The American Catholic Historical Association's Radical Experiment

Over drinks at the 2018 American Catholic Historical Association, a cabal of American religious historians imagined an alternative conference model. Kathleen Holscher, current president of the ACHA, brought the group together through texts and facebook messages.  Several ideas were floated (libations were being consumed), and many quickly discarded as outlandish. Then one of the revolutionaries, John Seitz of Fordham University, proposed a novel approach: what about taking each letter of the ACHA and offering a critical take on that specific word? The words of our organization’s acronym could provide a launching pad for a range of fresh interpretive spins on nationhood, Catholicism the discipline of history, and the actual organization. The panels have been self-consciously created as “Critical” investigations of each term: American. Catholic. Historical. Association.

The plan is a reality. The conference will feature four panels, each one dedicated to a “critical term”:

                             Critical Terms: American (8:30-10:30, Friday)
                             Critical Terms: Catholic (10:30-12:00, Friday)
                             Critical Terms: Historical (8:30-10:30, Saturday)
                             Critical Terms: Association (10:30-12:00, Saturday)

The location and the participants are listed below.

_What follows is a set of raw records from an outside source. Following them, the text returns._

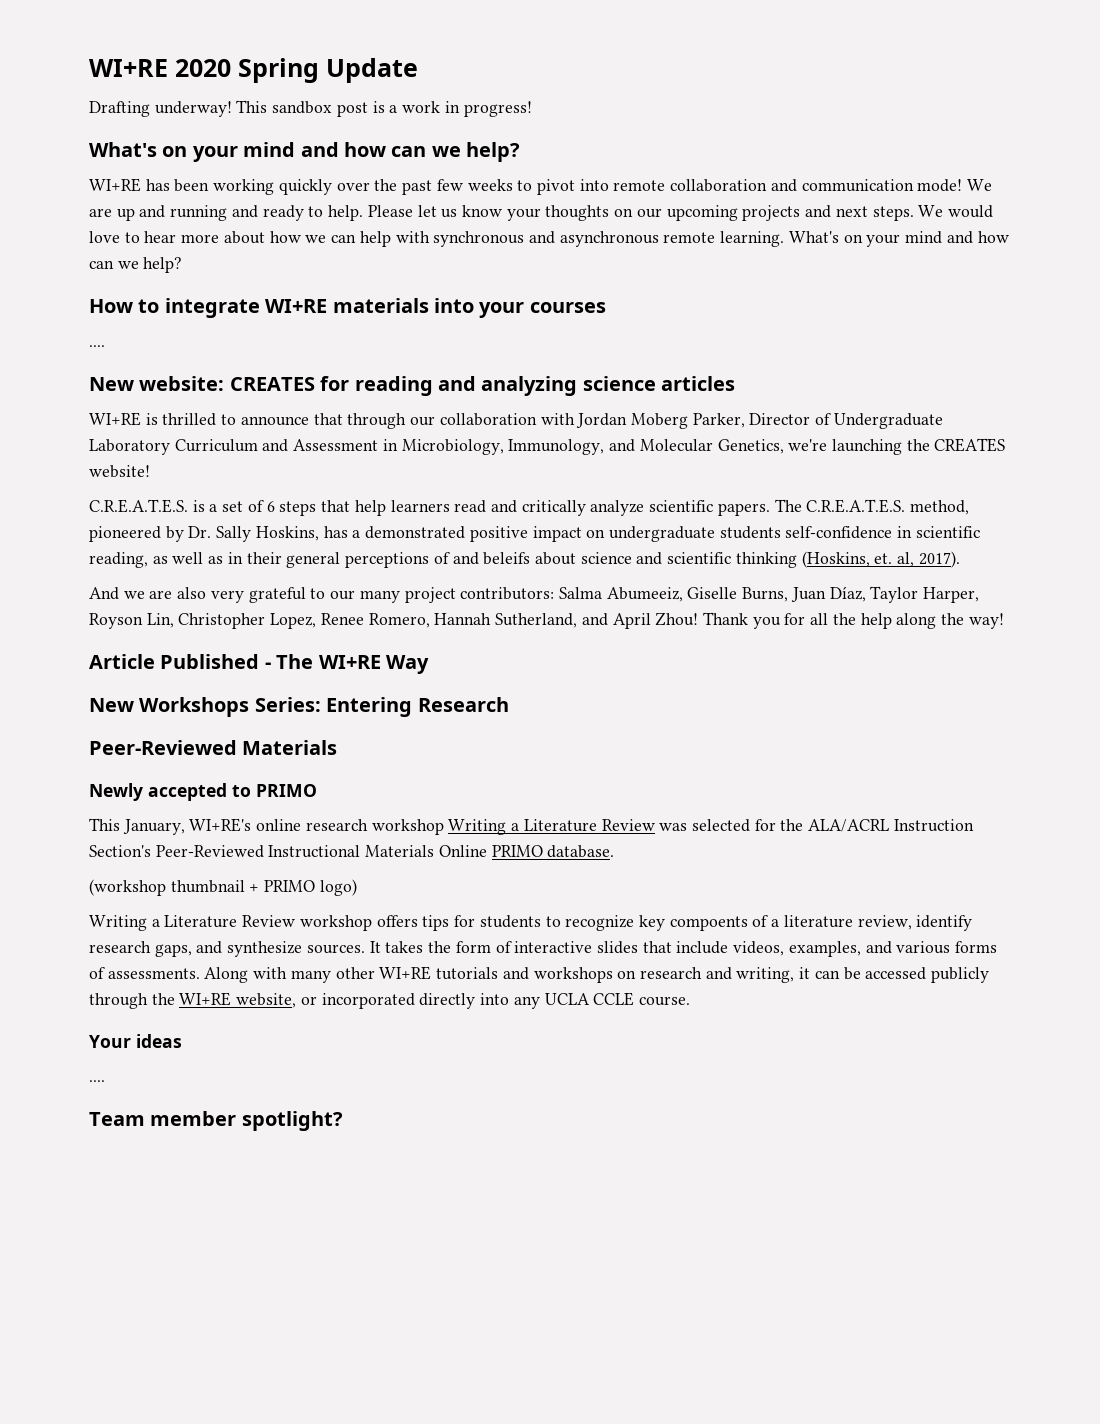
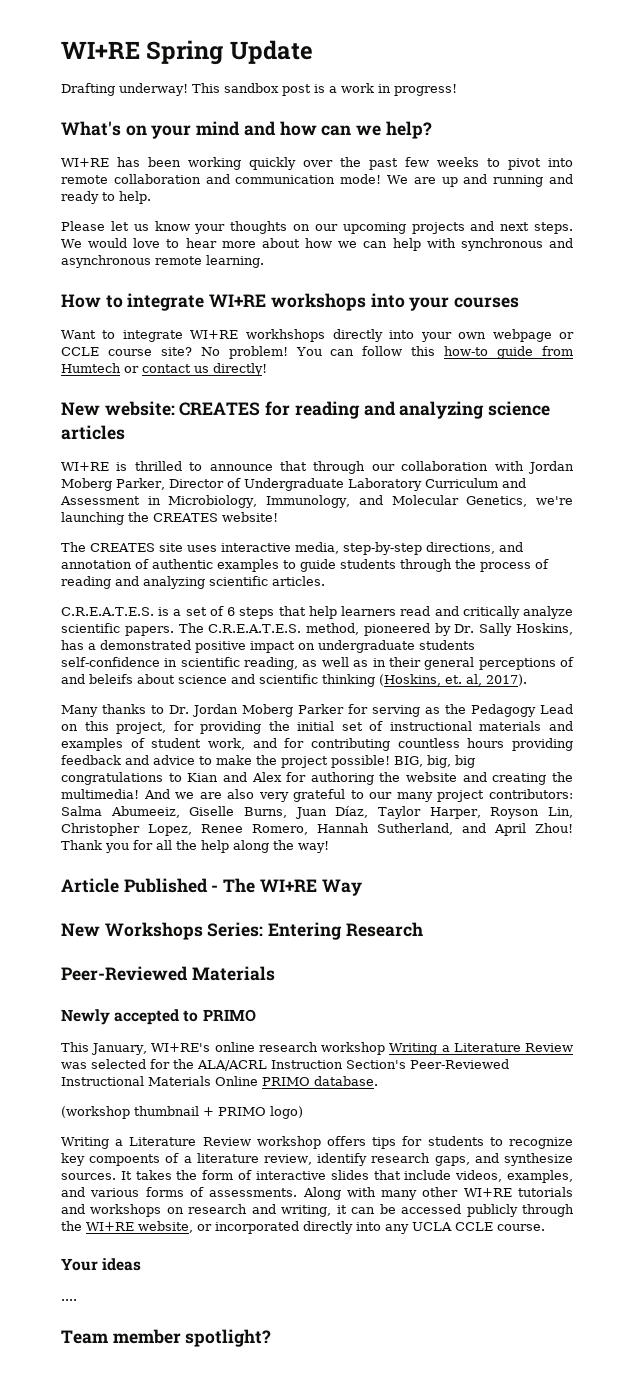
- WI+RE 2020 Spring Update
+ WI+RE Spring Update
- We are up and running and ready to help. Please let us know your thoughts on our upcoming projects and next steps.
+ We are up and running and ready to help.
+ Please let us know your thoughts on our upcoming projects and next steps.
- We would love to hear more about how we can help with synchronous and asynchronous remote learning. What's on your mind and how can we help?
+ We would love to hear more about how we can help with synchronous and asynchronous remote learning.
- How to integrate WI+RE materials into your courses
- ....
+ How to integrate WI+RE workshops into your courses
+ Want to integrate WI+RE workhshops directly into your own webpage or CCLE course site? No problem! You can follow this how-to guide from Humtech or contact us directly!
+ The CREATES site uses interactive media, step-by-step directions, and annotation of authentic examples to guide students through the process of reading and analyzing scientific articles.
+ Many thanks to Dr. Jordan Moberg Parker for serving as the Pedagogy Lead on this project, for providing the initial set of instructional materials and examples of student work, and for contributing countless hours providing feedback and advice to make the project possible! BIG, big, big congratulations to Kian and Alex for authoring the website and creating the multimedia!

One thing was abundantly clear to the junta: this exercise should feature scholars who do not normally attend the ACHA annual meeting. Each chair and commentator set forth on an emailing campaign and recruited scholars from other fields who call other associations their homes. What better way to think critically about the normative assumptions and crypto-theologies lurking behind these words than to bring in some friends from out of town?  The effort, as is obvious from the slate of presenters, was highly successful. As you can see below, the 2019 ACHA will have all sorts of new faces and scholars from a wide range of institutions.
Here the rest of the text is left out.